[To do]: Exact transcript, pictures excluded: write out every record below.

Detected change data:
****************************************

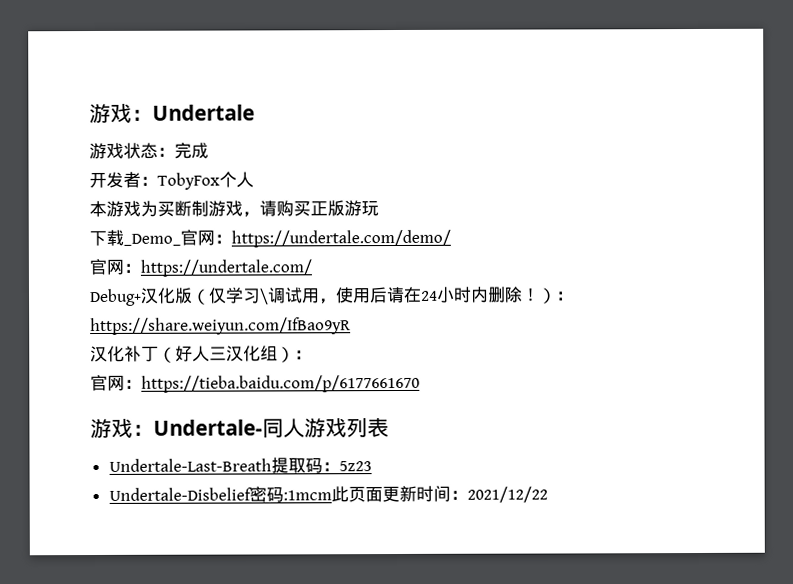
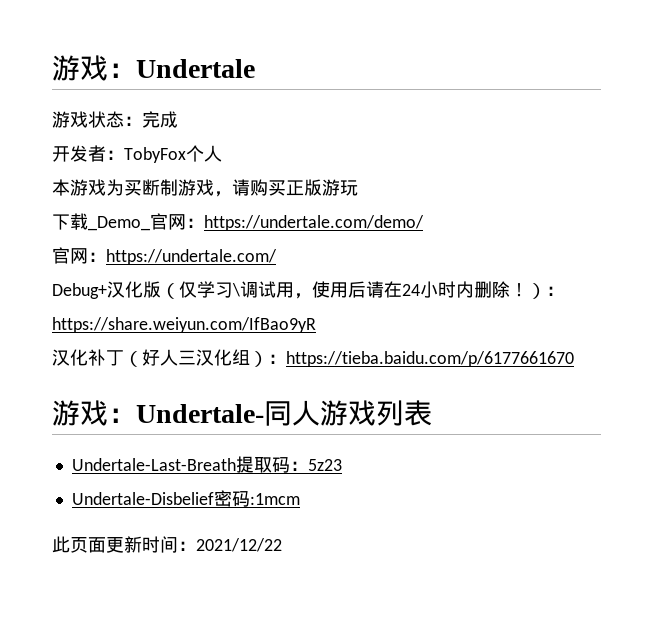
[90,374,142,392] // 官网： -> (286, 359) none
(332, 495) none -> (300, 499) //

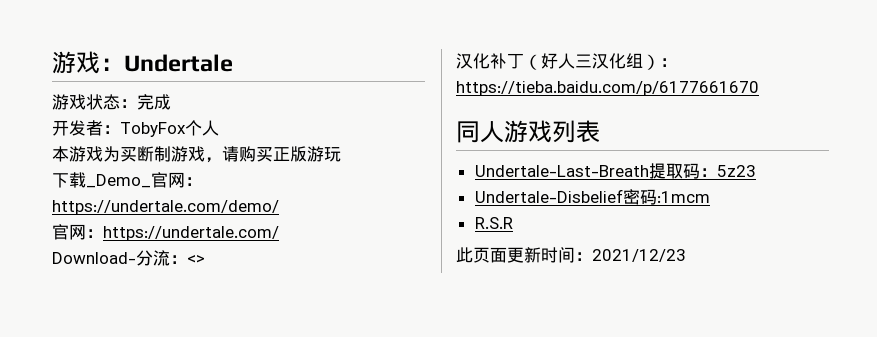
[52,281,564,299] [52,317,316,333] Debug+汉化版（仅学习\调试用，使用后请在24小时内删除！）：https://share.weiyun.com/IfBao9yR -> [52,250,205,266] Download-分流：<>
[52,400,264,426] 游戏：Undertale- -> (759, 88) none
(300, 499) none -> [474,217,513,229] // R.S.R
[196,538,282,552] 2021/12/22 -> [592,249,686,262] 2021/12/23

****************************************

[Task response]:
[90,374,142,392] // 官网： -> (286, 359) none
(332, 495) none -> (300, 499) //

[52,281,564,299] [52,317,316,333] Debug+汉化版（仅学习\调试用，使用后请在24小时内删除！）：https://share.weiyun.com/IfBao9yR -> [52,250,205,266] Download-分流：<>
[52,400,264,426] 游戏：Undertale- -> (759, 88) none
(300, 499) none -> [474,217,513,229] // R.S.R
[196,538,282,552] 2021/12/22 -> [592,249,686,262] 2021/12/23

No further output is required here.